GIBBS, SIR PHILIP HAMILTON.Wounded souls. *$2 (2c) Doran

The story is not so much a novel as it is an account of the war’s effect on human souls. We see it first in Lille with its inhuman savage hatred and lust for revenge on the part of the French and a revulsion of feeling in the English soldiers from patriotism to an abomination of the war. Then the author shows us the effect of the armistice on the German people and their reviving hope kindled by the fourteen points. Again in England the same irreconcilable spirit of hatred as in France and the ruthless, morbid, neurotic sullenness of the returned soldier. Between all these forces the crushing out of love and life in the young couple—the English officer and his German wife—whose humanity had carried them beyond nationality. The whole is a drastic picture of post-war Europe.

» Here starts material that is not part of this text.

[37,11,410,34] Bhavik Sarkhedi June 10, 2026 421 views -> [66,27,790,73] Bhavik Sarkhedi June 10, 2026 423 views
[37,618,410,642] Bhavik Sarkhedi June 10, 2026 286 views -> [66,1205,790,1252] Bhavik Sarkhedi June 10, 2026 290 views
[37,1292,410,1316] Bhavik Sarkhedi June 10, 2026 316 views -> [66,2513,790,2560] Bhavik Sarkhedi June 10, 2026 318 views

“In this book Philip Gibbs, with powerful, vital strokes, brings home to us that the war is not yet over, although fought and won.”

“Only a man who has been there could introduce so much background. Mr Gibbs was either too close to his material or too much the journalist to succeed in giving the atmosphere of an invaded country as well as Sir Harry Johnston has done in ‘Mrs Warren’s daughter.’ But his chronicle of public sentiment in England equals that of H. G. Wells’s stories of the war.”

“All of the descriptive part, where the author confines himself principally to an admirable reporting of what he himself saw and heard, is extremely interesting and worth while. The fictional portion of the book is less successful.” L. M. Field

“The junkers of all nations, the militarists, the advocates of universal military training, will not thank Philip Gibbs for ‘Wounded souls,’ which must at least be credited with eloquence and disquieting vision.”

“It is excellently done, and often moving, but it is just the feeling that everything is being made so skilfully to tell which prevents one accepting it in the spirit of real æsthetic enjoyment. Sir Philip Gibbs, like many another of us, is disillusioned, which is not surprising, but he overdraws the picture of disillusionment and spiritual decay. His shadows are all pitch dark and his lights too high.”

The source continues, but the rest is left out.